A reforma da previdência deve fazer parte do debate de campanha para as eleições presidenciais na próxima primavera na França e o governo não deve “sair correndo do tempo”, mantendo a prioridade atual a luta contra a epidemia de COVID. 19 alimentado pela variante Delta do coronavírus, afirmou o ministro da Economia, Bruno Le Maire, nesta terça-feira, 12 de julho.

Em seu discurso televisionado na noite de segunda-feira, 12 de julho, Emmanuel Macron disse que essa reforma do sistema de pensões, uma das principais promessas de sua campanha de 2017, deve ser relançada, mas somente quando as condições sanitárias forem satisfeitas. Questionado sobre a Franceinfo, Bruno Le Maire disse também estar “apegado” a este projecto “totalmente relevante”.

“A reforma da previdência é uma prioridade absoluta”, disse o Ministro da Economia. “Por outro lado, a prioridade máxima não significa apressar-se, embora tenhamos uma luta a lutar, que é a luta contra a pandemia e contra a variante Delta”. “Na política você tem que saber fazer as coisas passo a passo, (…) no momento certo, então o momento certo é o combate à pandemia”, acrescentou. Questionado se as palavras de Emmanuel Macron significavam que essa reforma não poderia ser lançada antes das eleições presidenciais da primavera de 2022, Bruno Le Maire respondeu: “Parece-me legítimo que em um assunto que envolve nosso futuro coletivo, isso faça parte da campanha presidencial debate. “

Dê a si mesmo o tempo necessário

Julgando, à semelhança do Chefe do Estado na véspera, que seria preciso trabalhar mais e atrasar a idade da reforma, Bruno Le Maire considerou também que o governo devia “reflectir e dar-se o tempo necessário (…) para ter um sistema de pensões baseado em pontos que é mais claro, mais simples e mais legível “. “Tenhamos a humildade de reconhecer que falhamos em fazer isso nos últimos anos”, disse ele. Questionado sobre o France 2, o secretário-geral da CFDT, Laurent Berger, por sua vez considerou que esta reforma das pensões tinha sido “claramente adiada” após a eleição presidencial de Emmanuel Macron.
“É uma reforma claramente adiada depois das eleições presidenciais e é uma posição de sabedoria”, comentou Laurent Berger, favorável a um sistema de pensões por pontos mas contrário a uma simples medida de adiamento da idade de partida.

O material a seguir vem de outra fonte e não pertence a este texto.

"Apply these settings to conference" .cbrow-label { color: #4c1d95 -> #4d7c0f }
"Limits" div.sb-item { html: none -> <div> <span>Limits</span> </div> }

“Poderemos dizer o que pensamos a todos os candidatos em potencial. Não há como passar no outono por uma reforma da previdência.” O secretário-geral da CFDT reiterou ainda a sua oposição à reforma do seguro-desemprego, que o Presidente da República se comprometeu a implementar no dia 1 de Outubro. “Recordo que o Conselho de Estado ainda deve decidir sobre o conteúdo desta reforma para ver se está em conformidade ”, disse Laurent Berger, denunciando um texto“ injusto ”e“ um pouco de populismo ”nas palavras do Presidente da República sobre o tema dos desempregados.